Gözde, 11 yıldır çeşitli özel okullarda müzik öğretmeni olarak çalışıyor. Aynı zamanda yaşayan zararsız tüm canlılara ve doğaya aşık. Öyle ki öğretmenlik dışında müzisyenlik yaparak pati dostlarının tedavi ve mama masraflarını karşılıyor. Neredeyse çocukluğundan beri kuş, balık, kedi, köpek ne varsa aile bireyi olmuş. Son 3 yıldır daha bir farkındalığı olmuş ve kısırlaştırma, yuvalandırma, geçici yuvalık derken evde ki tek kedi nüfusu, üçe çıkmış. E tabi ortada aşk olunca bırakmak ne mümkün. Böylece artık evinde Kiraz, Susam ve Zeyna ismindeki kedi kızları ile yaşamaktadır.

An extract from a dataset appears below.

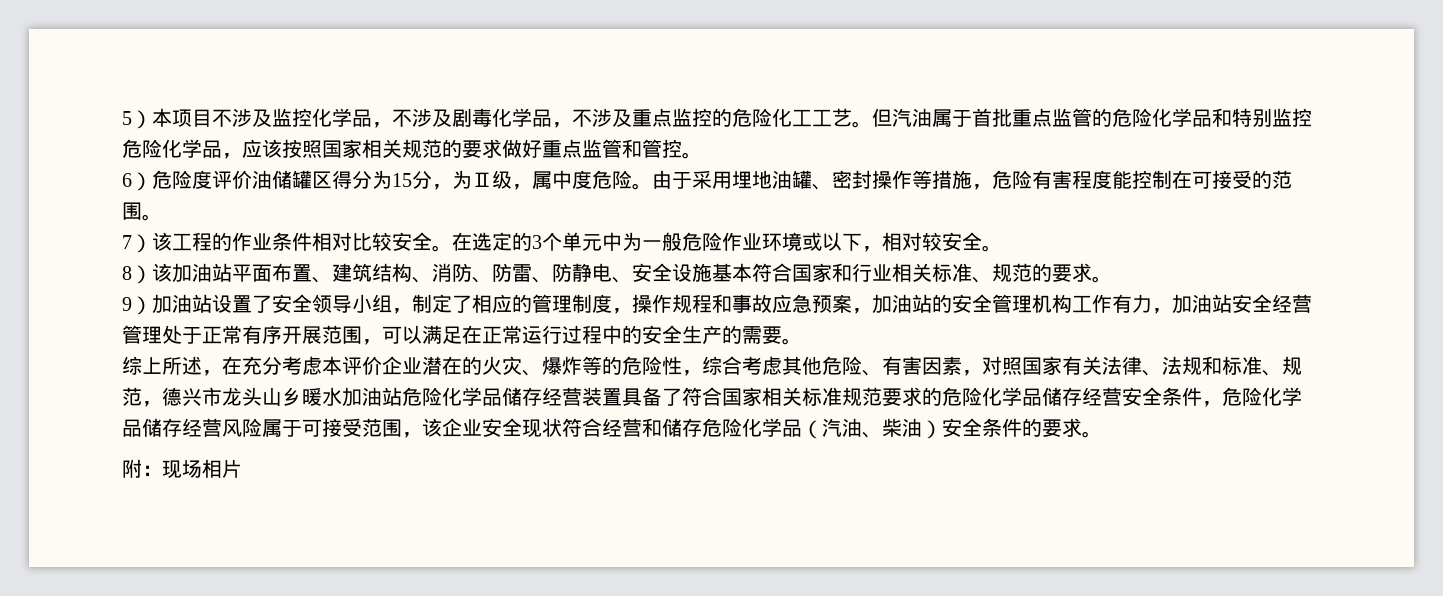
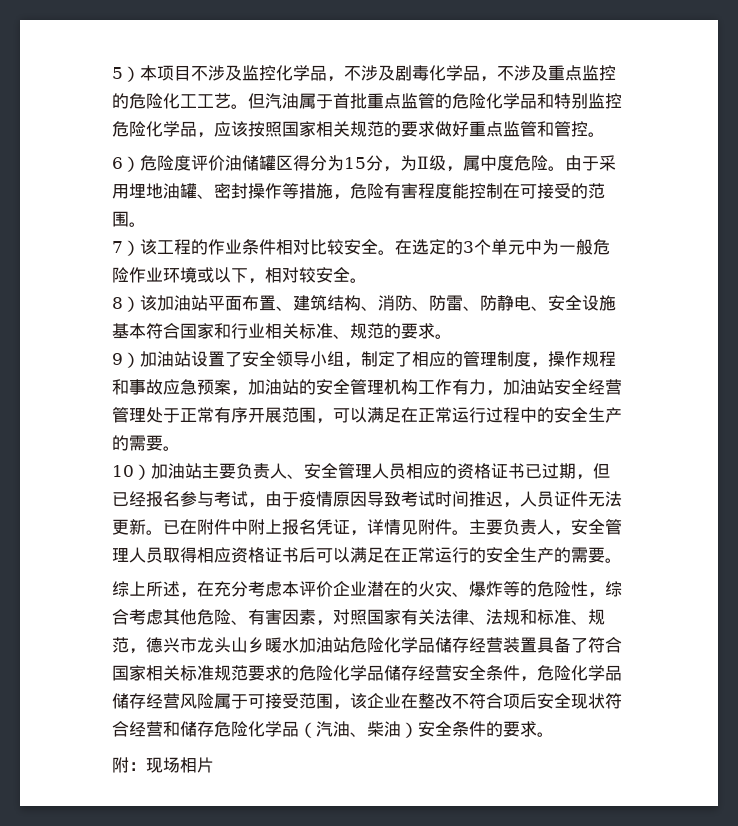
+ 10）加油站主要负责人、安全管理人员相应的资格证书已过期，但已经报名参与考试，由于疫情原因导致考试时间推迟，人员证件无法更新。已在附件中附上报名凭证，详情见附件。主要负责人，安全管理人员取得相应资格证书后可以满足在正常运行的安全生产的需要。
- 综上所述，在充分考虑本评价企业潜在的火灾、爆炸等的危险性，综合考虑其他危险、有害因素，对照国家有关法律、法规和标准、规范，德兴市龙头山乡暖水加油站危险化学品储存经营装置具备了符合国家相关标准规范要求的危险化学品储存经营安全条件，危险化学品储存经营风险属于可接受范围，该企业安全现状符合经营和储存危险化学品（汽油、柴油）安全条件的要求。
+ 综上所述，在充分考虑本评价企业潜在的火灾、爆炸等的危险性，综合考虑其他危险、有害因素，对照国家有关法律、法规和标准、规范，德兴市龙头山乡暖水加油站危险化学品储存经营装置具备了符合国家相关标准规范要求的危险化学品储存经营安全条件，危险化学品储存经营风险属于可接受范围，该企业在整改不符合项后安全现状符合经营和储存危险化学品（汽油、柴油）安全条件的要求。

Pati Çetesinin saha çalışmalarının baş yıldızı olup, yuvalandırma ondan sorulur. Çete dayanışması ile daha da güçlü olacaklarına inanıyor. Ve satın almayın, sahiplenin, dostlarımız satılık değildir diyor.
Benim hikayem ise geçtiğimiz Mart ayında geçirdiğim epilepsi nöbetlerinden dolayı değişti. Beni sahiplenen aile gözlerim görmediği ve bir de epilepsi hastalığım çıktığı için beni istemediler. Şimdiki canım annem (ona ve her şeye sonsuz sevgi dolu bir kediyim) beni aldı ve geçici olarak tekrar misafir etti. Bu süreçte tedaviye başlandı ama annem benden ayrılamadı. En büyük sebebi de” bir daha kimseye güvenemezmiş”. Çünkü benim gibi engeli olan canlılara daha özenli olmak gerekirmiş. Bu yüzden ailenin 3.kızı oldum. Küçük olan Zeyna ile aramız çok iyi. Benimle oynuyor ve sayesin de 1 kilocuk verdim Evin en büyük kızı Kiraz hala pas vermiyor ama bu sevimliliğim ve tatlılığımla onunda tatli kalbini çalarım.
Ayrıca annem ve babam benim dışımda baktıkları 2 kızlarını da sokaktan kurtarmışlar. Mesela Kara kuzu Zeyna’mız (annem öyle sever) 3 günlük ve soğukta donmak üzereyken bulunmuş. Annem onu beslemiş, bakmış ama yuva bulamayınca evin 2.prensesi olmuş.
Kiraz hanım ise (annem ona Royal diyor ) 4 yıldır bu evin prensesi ve o da yavru iken bulunmuş. Bizim hikayemiz böyle ,umarım bir çok patili dostum da patili çete üyelerimiz kadar şanslı olurlar.